Peter woke me from a fever induced sleep to tell me about the win. I think I mumbled “cool”, shoved more cough drops in my cheeks and went back to sleep. The next day, we put our sick child on a plane in Salt Lake City to New York City and drove back to LA with Peter having the flu and me with one of the worst throat infections ever. We didn’t speak as he drove except for when he asked if I wanted to stop for food. I said “soup.” and he nodded.
Once home we were wiped the F out! For days! I left only to go to the doctor to get a major dose of antibiotics and reup on cough drops.
So, these first five notes are valuable so you can do the next five ones:
6. Check out the innovations in filmmaking.

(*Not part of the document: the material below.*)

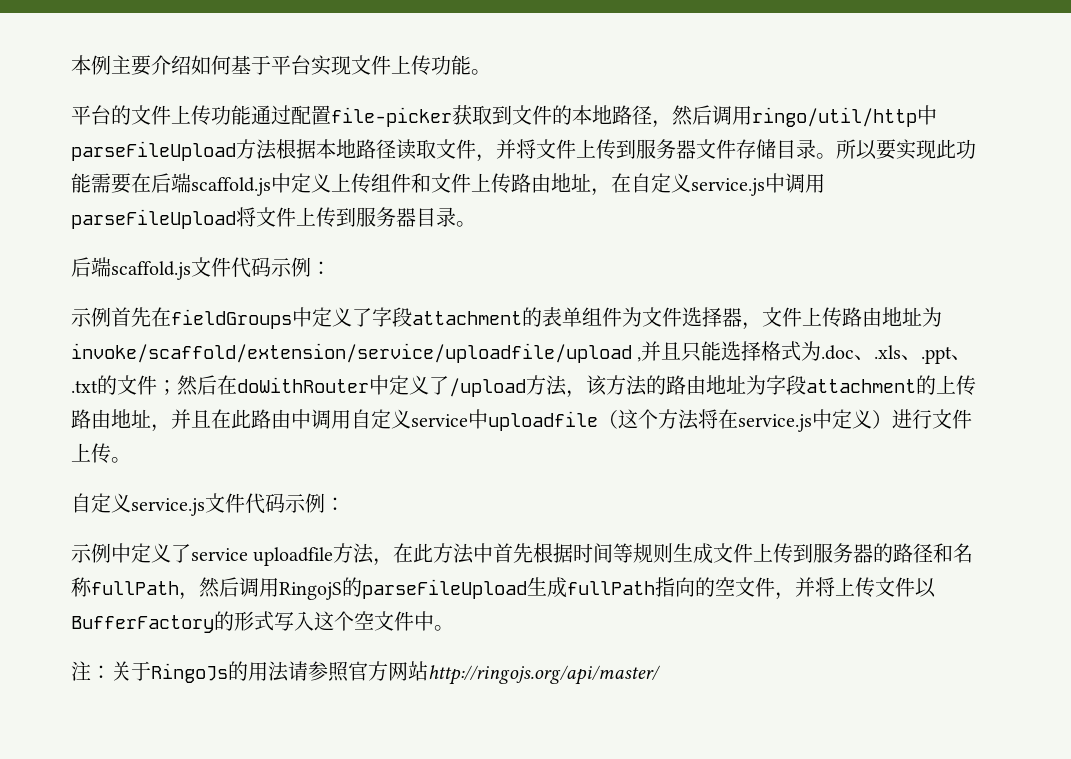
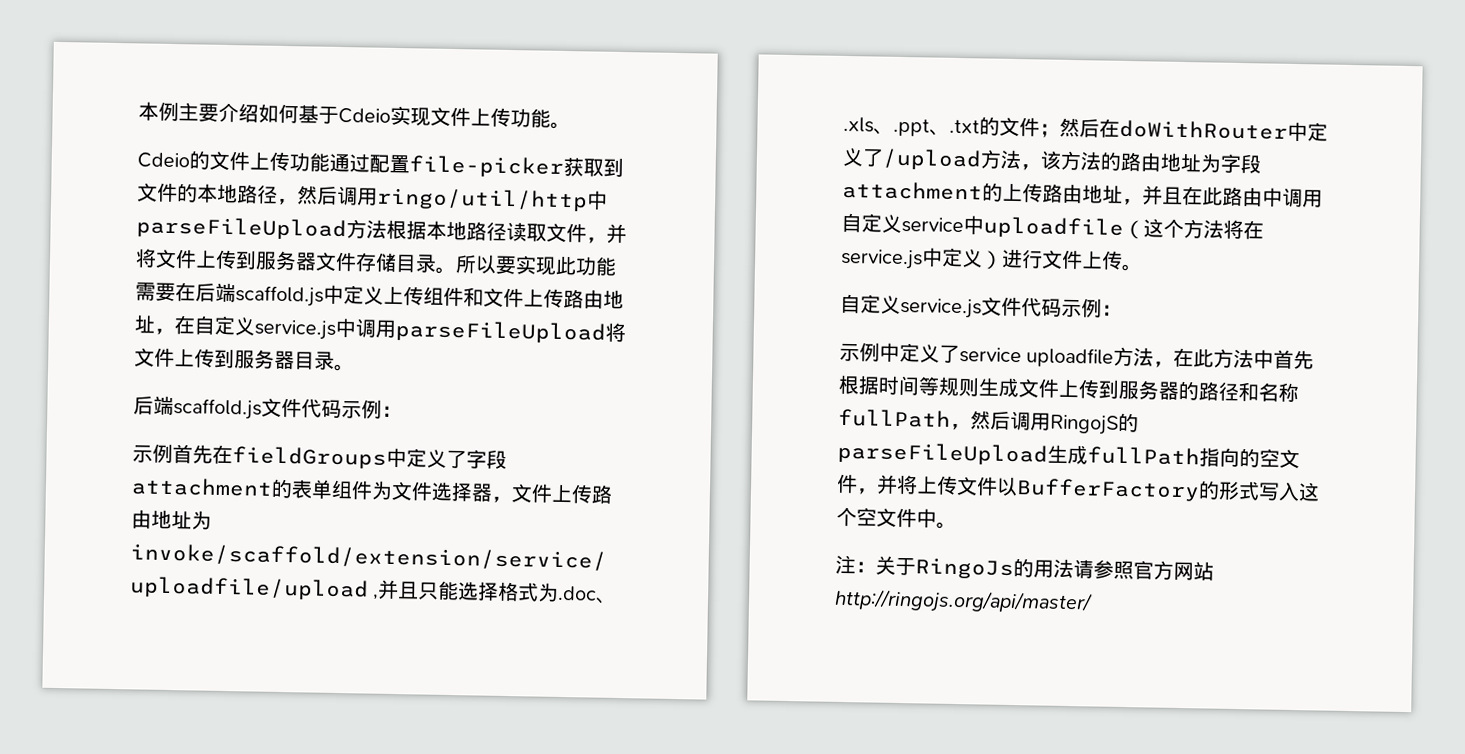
- 本例主要介绍如何基于平台实现文件上传功能。
+ 本例主要介绍如何基于Cdeio实现文件上传功能。
- 平台的文件上传功能通过配置file-picker获取到文件的本地路径，然后调用ringo/util/http中parseFileUpload方法根据本地路径读取文件，并将文件上传到服务器文件存储目录。
+ Cdeio的文件上传功能通过配置file-picker获取到文件的本地路径，然后调用ringo/util/http中parseFileUpload方法根据本地路径读取文件，并将文件上传到服务器文件存储目录。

There are some incredibly smart and exciting things being developed.
7. Screen films with the awe and respect that they deserve. Making a movie is no joke! It’s takes hard work, dedication, and more people than audience realize.  You don’t have to like everything and you probably won’t, but take the time to give credit to all the work it took to get the film from idea to screen.
8. Support the cinematic storytelling of women and POC’s, of LGBTQ filmmakers, of voices, faces and visions that serve the robust canons of independent film but are not often seen. Theres’s beautiful, funky and mind-blowing stories being told and you all need to see them!
9. BE RESPECTFUL TO THE RESIDENTS OF PARK CITY! Remember you’re a guest.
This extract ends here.